THE DATA -
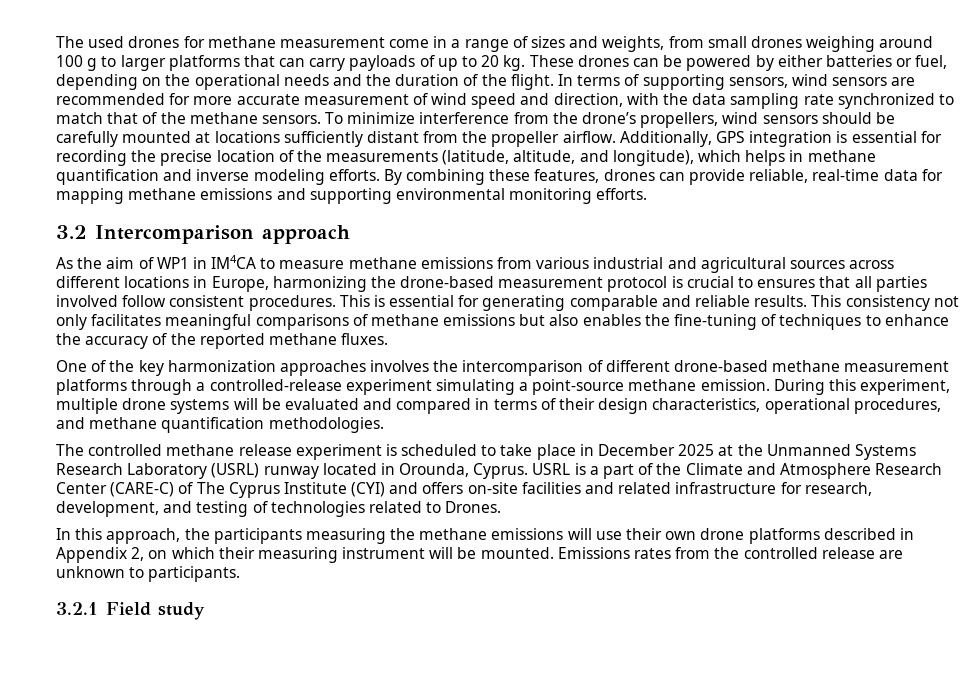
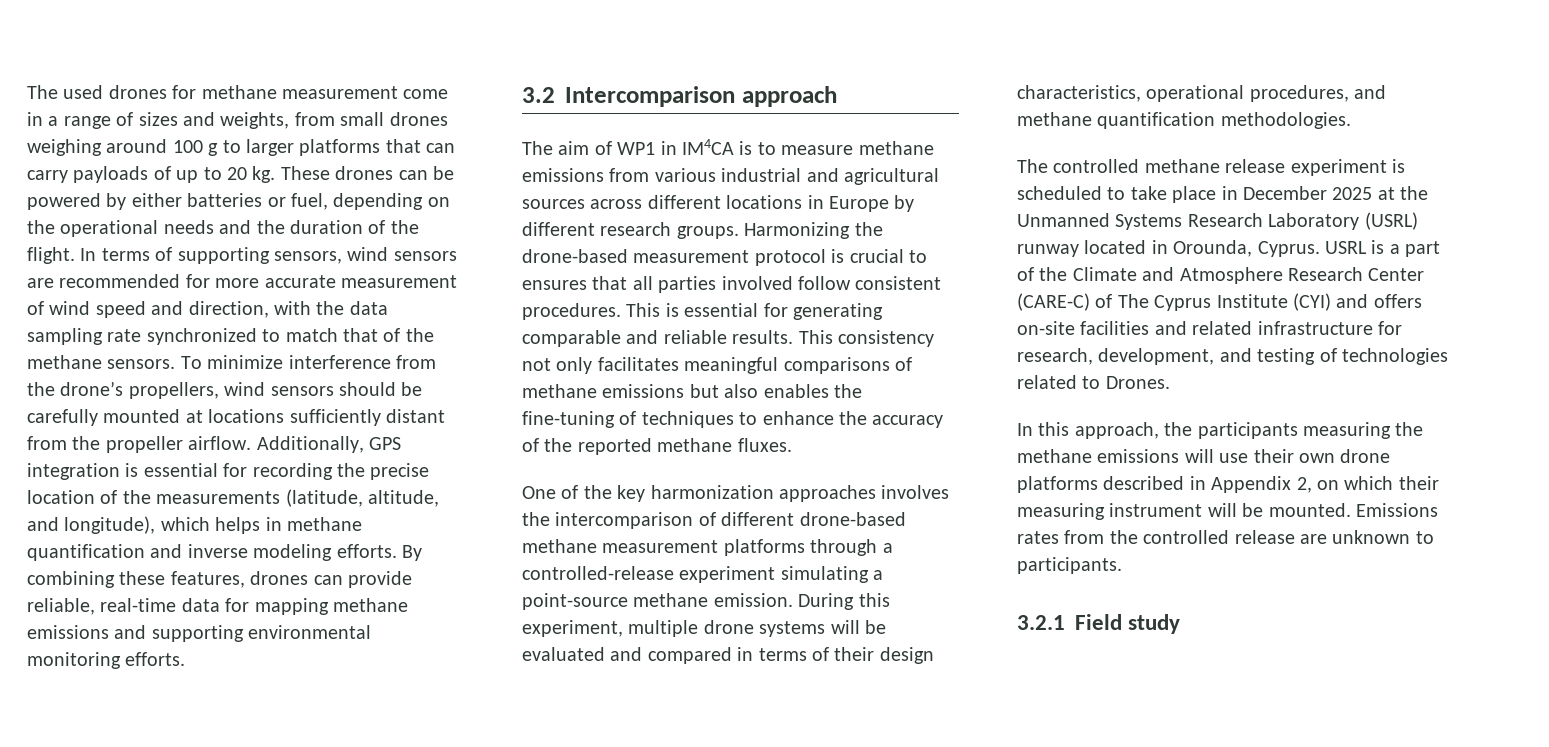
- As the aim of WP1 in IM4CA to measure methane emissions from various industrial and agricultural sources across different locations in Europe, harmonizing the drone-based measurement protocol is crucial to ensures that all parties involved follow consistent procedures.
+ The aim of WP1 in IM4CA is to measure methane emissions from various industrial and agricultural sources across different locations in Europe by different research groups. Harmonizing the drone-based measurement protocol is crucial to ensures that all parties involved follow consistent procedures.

* * *

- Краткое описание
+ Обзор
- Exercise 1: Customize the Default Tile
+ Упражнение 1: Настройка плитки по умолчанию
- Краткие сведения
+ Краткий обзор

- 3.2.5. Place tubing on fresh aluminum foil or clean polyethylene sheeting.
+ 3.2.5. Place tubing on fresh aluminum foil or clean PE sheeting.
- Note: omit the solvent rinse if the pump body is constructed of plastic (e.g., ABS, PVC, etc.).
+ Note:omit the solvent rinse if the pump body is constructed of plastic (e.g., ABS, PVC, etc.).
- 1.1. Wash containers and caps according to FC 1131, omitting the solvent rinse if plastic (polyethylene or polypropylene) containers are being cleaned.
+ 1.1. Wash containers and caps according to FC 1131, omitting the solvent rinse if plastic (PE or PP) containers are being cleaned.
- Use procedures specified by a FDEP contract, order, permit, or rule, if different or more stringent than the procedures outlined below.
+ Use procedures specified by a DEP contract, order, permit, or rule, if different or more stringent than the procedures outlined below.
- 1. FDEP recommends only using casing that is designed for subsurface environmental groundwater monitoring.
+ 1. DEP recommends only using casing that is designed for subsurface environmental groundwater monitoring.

BRIEF -
Above are some records; copy exactly the lines from the one with "- As the aim" through the one with "in IM4CA is", both included, and no others.

SOLUTION FOR THIS PROBLEM -
- As the aim of WP1 in IM4CA to measure methane emissions from various industrial and agricultural sources across different locations in Europe, harmonizing the drone-based measurement protocol is crucial to ensures that all parties involved follow consistent procedures.
+ The aim of WP1 in IM4CA is to measure methane emissions from various industrial and agricultural sources across different locations in Europe by different research groups. Harmonizing the drone-based measurement protocol is crucial to ensures that all parties involved follow consistent procedures.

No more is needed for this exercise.